The red marrow is composed of extravascular cords that contain all of the developing blood cell lineages, stem and progenitor cells, adventitial cells, and macrophages (Figures 7-3 and 7-4). The cords are separated from the lumen of the sinusoids by endothelial and adventitial cells and are located between the trabeculae of spongy bone. Trabeculae are projections of calcified bone radiating out from the cortical bone into the marrow space and provide support for the developing marrow. The hematopoietic cells tend to develop in specific niches within the cords. Normoblasts develop in small clusters adjacent to the outer surfaces of the vascular sinuses (Figure 7-5); in addition, some normoblasts are found surrounding iron-laden macrophages (Figure 7-6). Megakaryocytes are located close to the vascular walls of the sinuses, which facilitates the release of platelets into the lumen of the sinusoids. Immature myeloid (granulocytic) cells through the metamyelocyte stage are located deep within the cords. As these maturing granulocytes proceed along their differentiation pathway, they move closer to the vascular sinuses.9






The mature blood cells of the bone marrow eventually enter the peripheral circulation by a process that is not well understood. Through a highly complex interaction between the maturing blood cells and the sinus wall, blood cells pass between layers of adventitial cells that form a discontinuous layer along the abluminal side of the bone marrow sinus. Adjacent to the layer of adventitial cells is a basement membrane followed by a continuous layer of endothelial cells on the luminal side of the bone marrow sinus.
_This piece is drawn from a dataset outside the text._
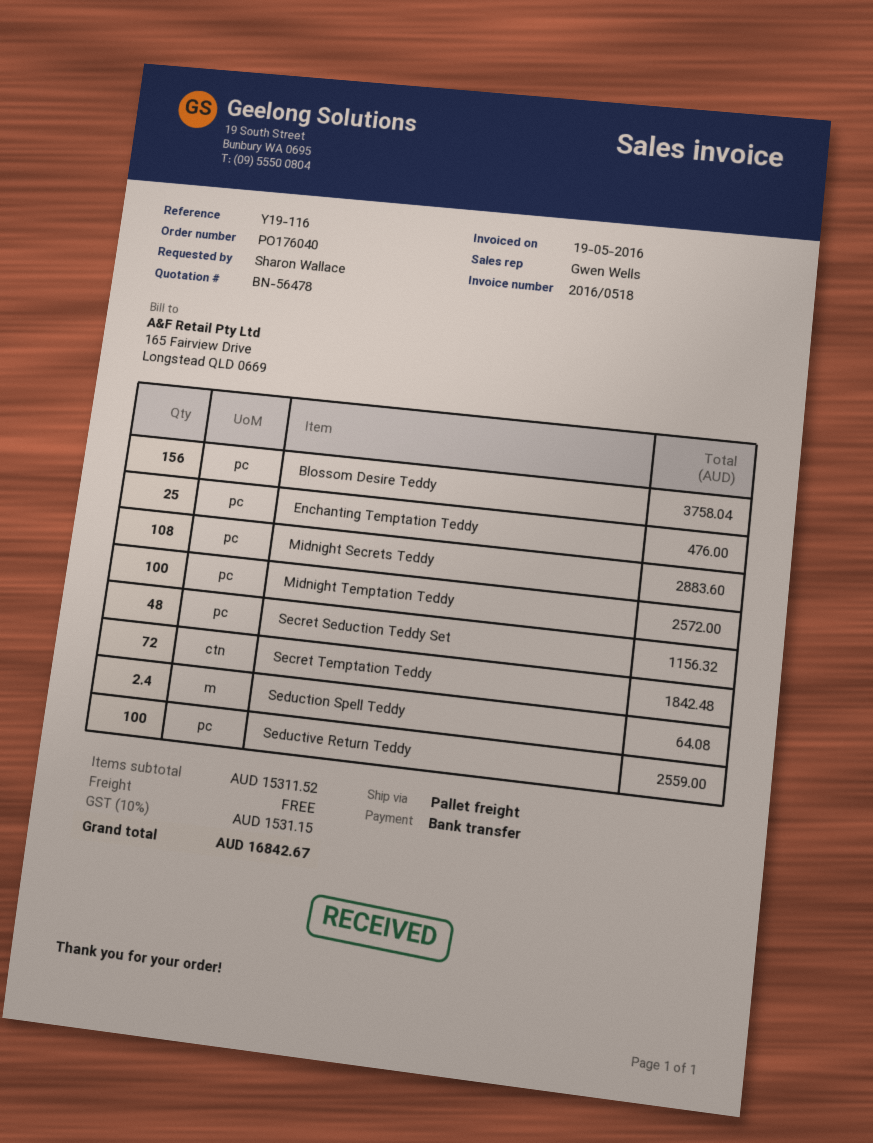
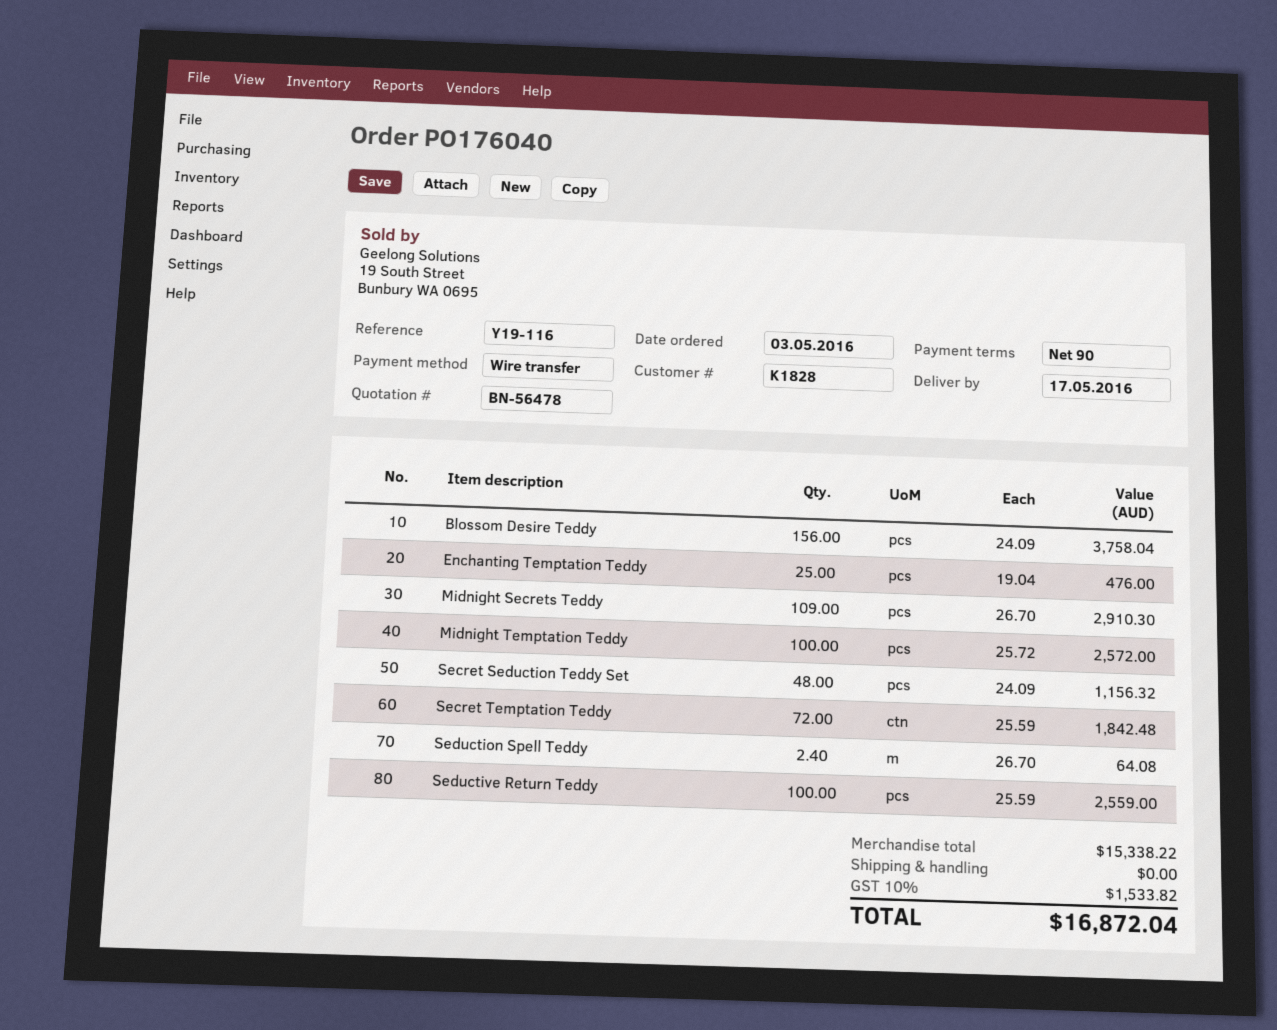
Midnight Secrets Teddy: 108 for 2883.60 -> 109 for 2910.30
subtotal: 15311.52 -> 15338.22
tax: 10% = 1531.15 -> 10% = 1533.82
total: 16842.67 -> 16872.04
These adventitial cells are described as reticular cells and extend long cytoplasmic processes into the marrow cords. The extensions of these reticular filaments form a meshwork that provides support for the developing hematopoietic cells. The adventitial cells are capable of contracting, which allows mature blood cells to pass through the basement membrane and interact with the endothelial layer.
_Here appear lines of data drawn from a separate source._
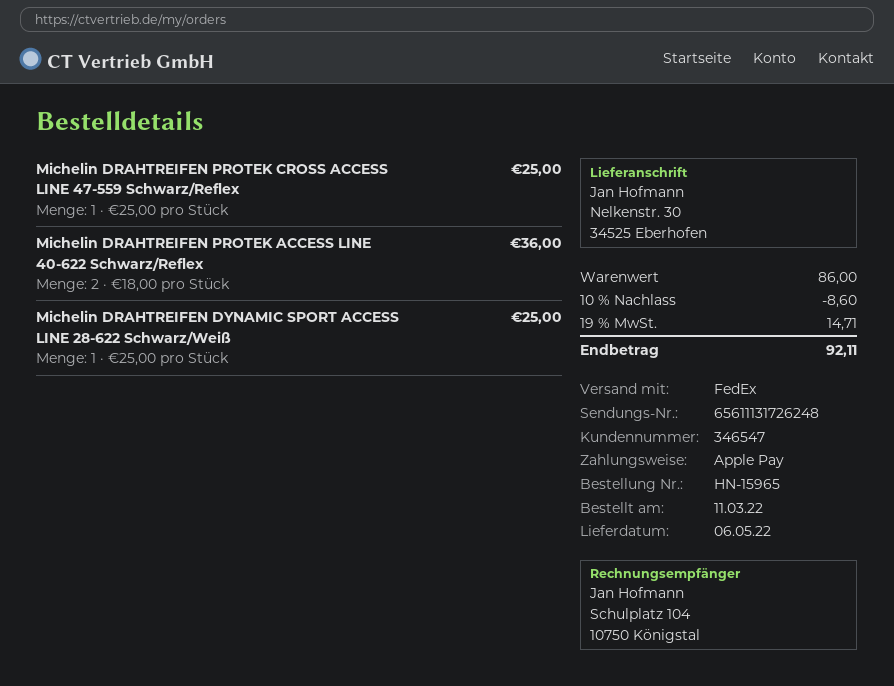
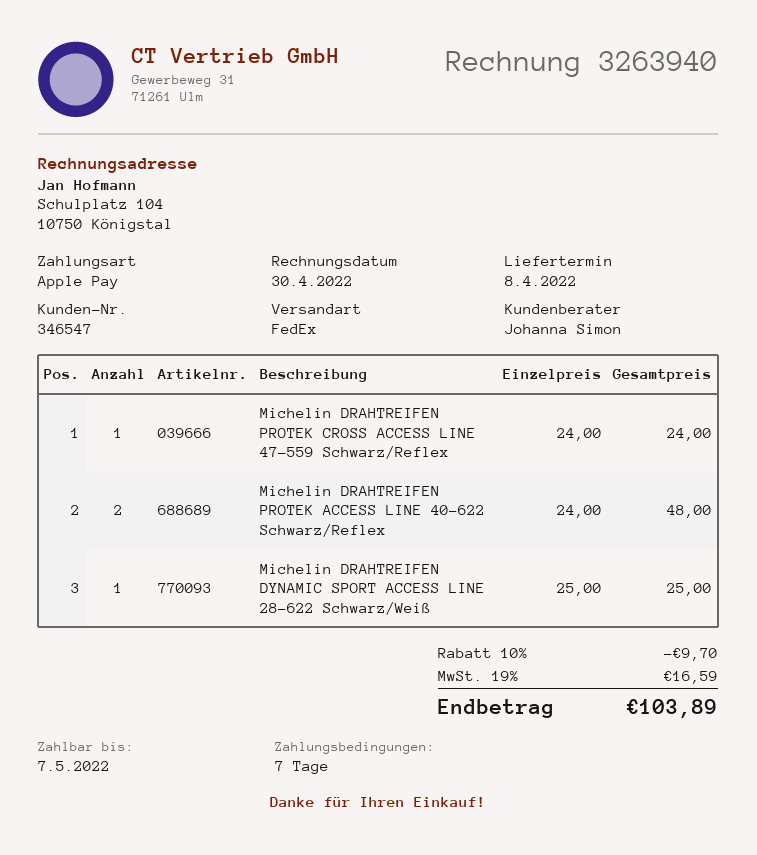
delivery date: 2022-05-06 -> 2022-04-08
Michelin DRAHTREIFEN PROTEK CROSS ACCESS LINE 47-559 Schwarz/Reflex: 1 x 25.00 = 25.00 -> 1 x 24.00 = 24.00
Michelin DRAHTREIFEN PROTEK ACCESS LINE 40-622 Schwarz/Reflex: 2 x 18.00 = 36.00 -> 2 x 24.00 = 48.00
discount: 10% = 8.60 -> 10% = 9.70
tax: 19% = 14.71 -> 19% = 16.59
total: 92.11 -> 103.89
As blood cells come in contact with endothelial cells, they bind to the surface via a receptor-mediated process. Cells pass through pores in the endothelial cytoplasm and are released into the circulation.12



Marrow Circulation


The nutrient and gas requirements of the marrow are supplied by the nutrient and periosteal arteries, which enter via the bone foramina. The nutrient artery supplies blood only to the marrow.10 It coils around the central longitudinal vein, which passes along the bone canal. In the marrow cavity, the nutrient artery divides into ascending and descending branches that also coil around the central longitudinal vein. The arteriole branches that enter the inner lining of the cortical bone (endosteum) form sinusoids (endosteal beds), which connect to periosteal capillaries that extend from the periosteal artery.13 The periosteal arteries provide nutrients for the osseous bone and the marrow. Their capillaries connect to the venous sinuses located in the endosteal bed, which empty into a larger collecting sinus that opens into the central longitudinal vein.14 Blood exits the marrow via the central longitudinal vein, which runs the length of the marrow. The central longitudinal vein exits the marrow through the same foramen where the nutrient artery enters. Hematopoietic cells located in the endosteal bed receive their nutrients from the nutrient artery.
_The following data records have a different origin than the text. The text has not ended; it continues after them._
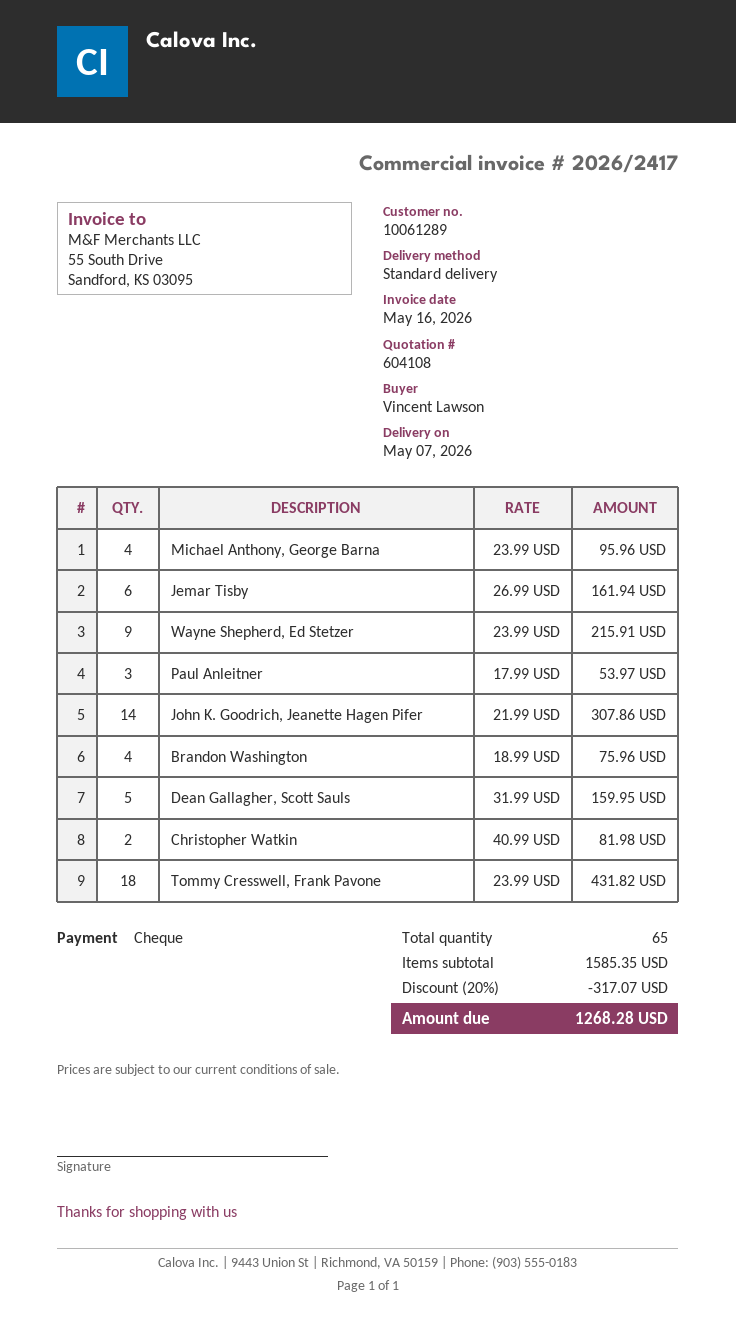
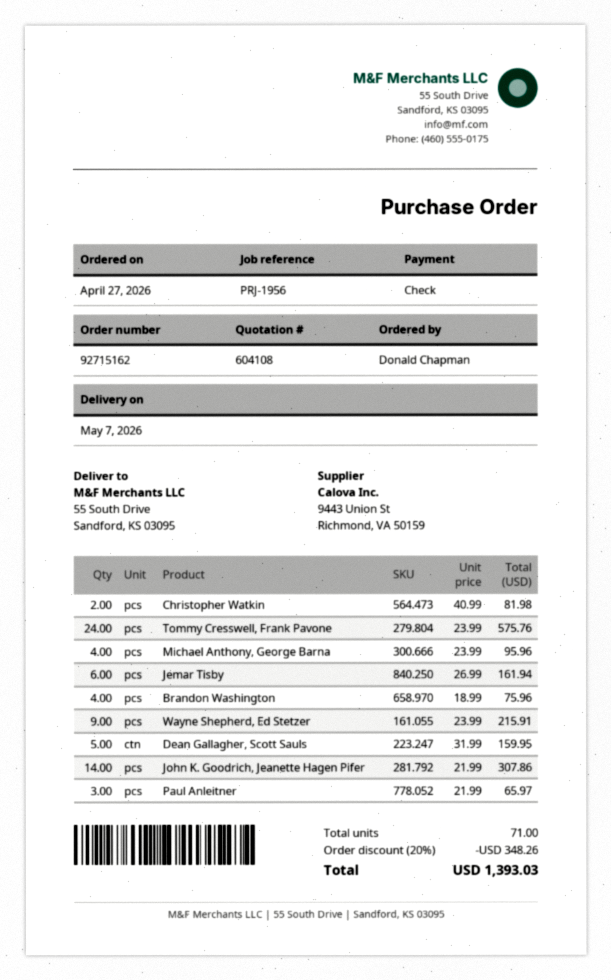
ordered by: Vincent Lawson -> Donald Chapman
Paul Anleitner: 3 x 17.99 = 53.97 -> 3 x 21.99 = 65.97
Tommy Cresswell, Frank Pavone: 18 x 23.99 = 431.82 -> 24 x 23.99 = 575.76
total quantity: 65 -> 71
discount: 20% = 317.07 -> 20% = 348.26
total: 1268.28 -> 1393.03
Hematopoietic Microenvironment


The hematopoietic inductive microenvironment plays an important role in stem cell differentiation and proliferation.15,16 It is responsible for supplying a semifluid matrix, which serves as an anchor for the developing hematopoietic cells. The matrix is responsible for maintaining differentiation and proliferation and provides a supporting tissue in the hematopoietic inductive microenvironment. Stromal cells in the matrix are of several types: (1) endothelial cells, (2) adipocytes, (3) macrophages, (4) osteoblasts, (5) osteoclasts, and (6) reticular cells (fibroblasts). Endothelial cells are broad flat cells that form a single continuous layer along the inner surface of the bone marrow sinus.15 They regulate the flow of particles entering and leaving hematopoietic spaces. Adipocytes are large cells with a single fat vacuole; they secrete various steroids that influence erythropoiesis and maintain bone integrity.14 They also play a role in regulating the volume of the marrow in which active hematopoiesis occurs.14 Macrophages function in phagocytosis and secretion of various cytokines that regulate hematopoiesis and are located throughout the marrow space.17 Other cells involved in cytokine production include endothelial cells, adipocytes, and fibroblasts. Osteoblasts are bone-forming cells, and osteoclasts are bone-resorbing cells. Reticular cells are associated with the formation of reticular fibers that form a lattice that supports the vascular sinuses and developing hematopoietic cells. Stromal cells are believed to be derived from fibroblasts. They play a role in support and regulation of hematopoietic stem/progenitor cell survival and differentiation.15


The extracellular matrix of the bone marrow contains proteoglycans or glycosaminoglycans, fibronectin, collagen, laminin, hemonectin, and thrombospondin.15 Proteoglycans are expressed on the endothelial cell surface and mediate progenitor binding to the stroma. Fibronectin, collagen, laminin, hemonectin, and thrombospondin function as adhesion molecules, promoting the adhesion of HSCs to the extracellular matrix.



Liver


The liver plays a significant role in hematopoiesis beginning around the second trimester and serves as the major site of blood cell production during the hepatic stage of hematopoiesis. In adults, the liver has many cellular production functions, including synthesizing various transport proteins, storing essential minerals and vitamins that are used in the synthesis of deoxyribonucleic acid (DNA) and ribonucleic acid (RNA), conjugating bilirubin from hemoglobin degradation, and transporting bilirubin to the small intestine for eventual excretion.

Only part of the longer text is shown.